*** Block opens ***
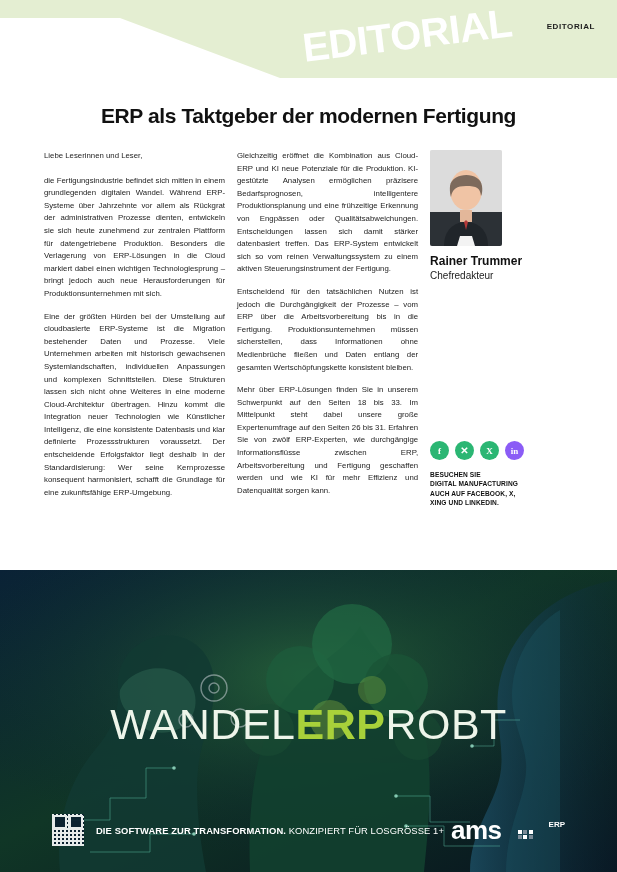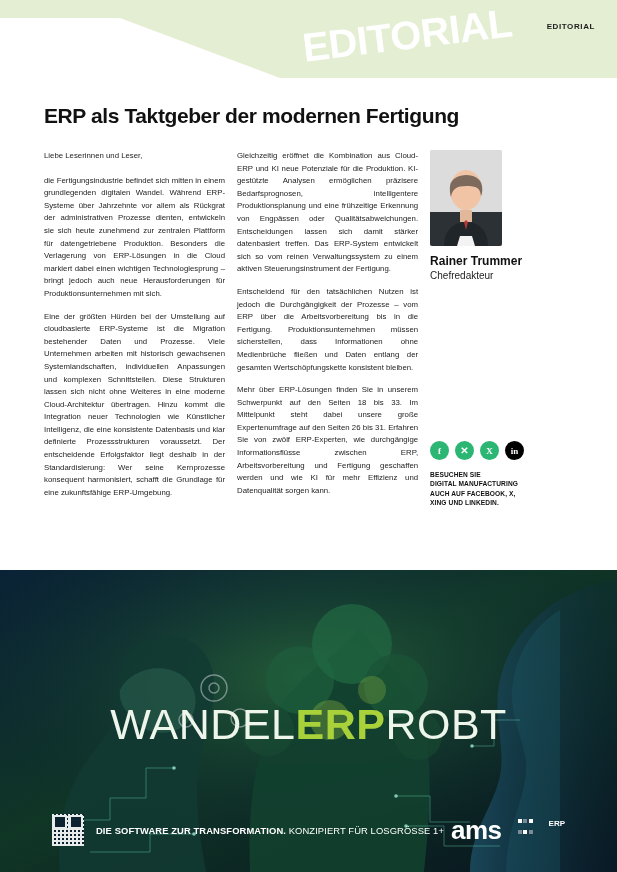--- a/index.html
+++ b/index.html
@@ -61,6 +61,7 @@
     font-weight: bold;
     letter-spacing: -0.4px;
     color: #111111;
+    text-align: center;
   }
 
   

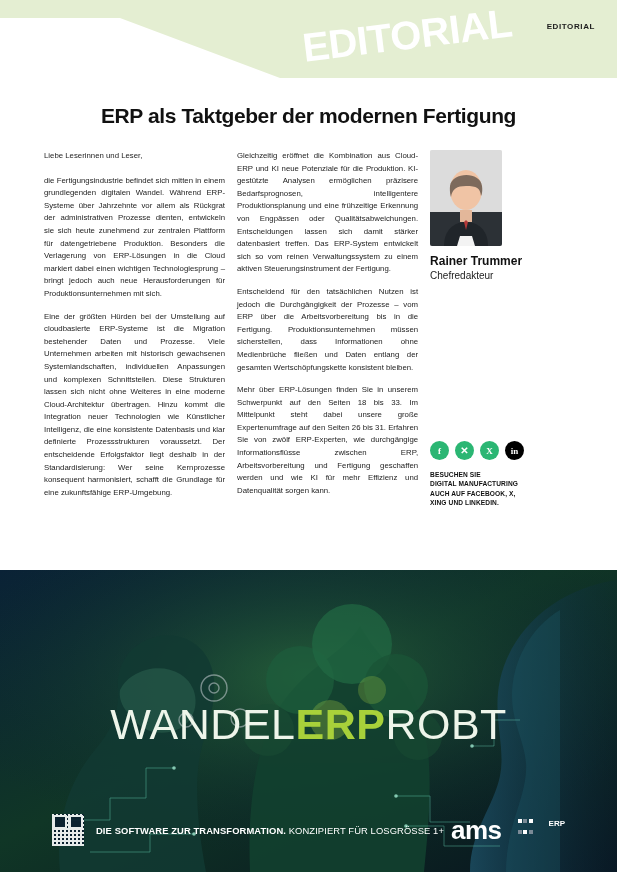--- a/index.html
+++ b/index.html
@@ -283,7 +283,7 @@
       <div class="social fb" style="background:#2bb673">f</div>
       <div class="social x-icon" style="background:#2bb673">✕</div>
       <div class="social" style="background:#2bb673">X</div>
-      <div class="social li" style="background:#000000">in</div>
+      <div class="social li" style="background:#8b5cf6">in</div>
     </div>
 
     <div class="visit-note">

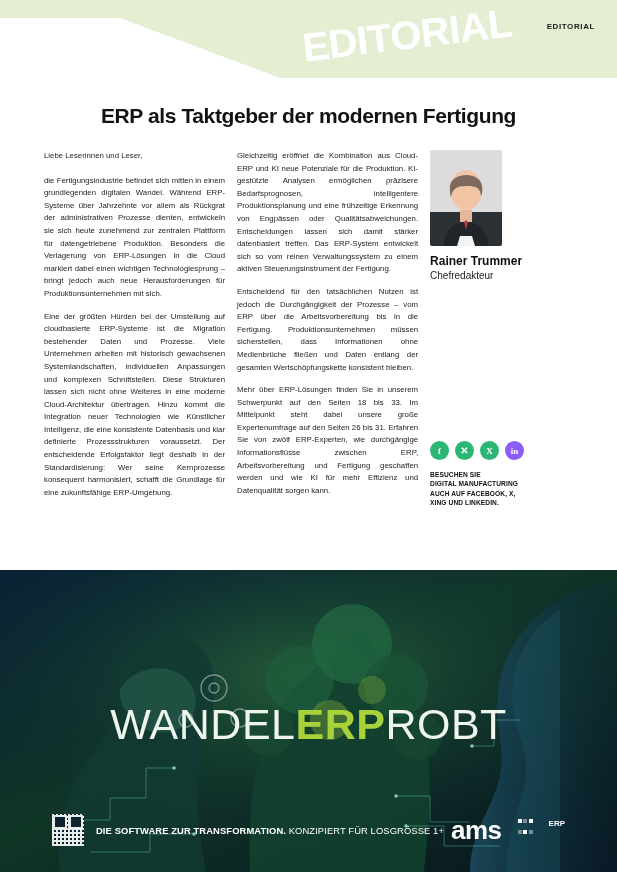--- a/index.html
+++ b/index.html
@@ -212,6 +212,7 @@
   .ad-logo {
     margin-left: auto;
     display: flex;
+    align-items: flex-end;
     gap: 16px;
   }
   .ad-logo-text {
*** Block closes ***
Problem requirements >> Starting at the line with "margin-left: auto;", copy each line through the end of the data, both ends included, and give nothing else.

Result for this task >>
     margin-left: auto;
     display: flex;
+    align-items: flex-end;
     gap: 16px;
   }
   .ad-logo-text {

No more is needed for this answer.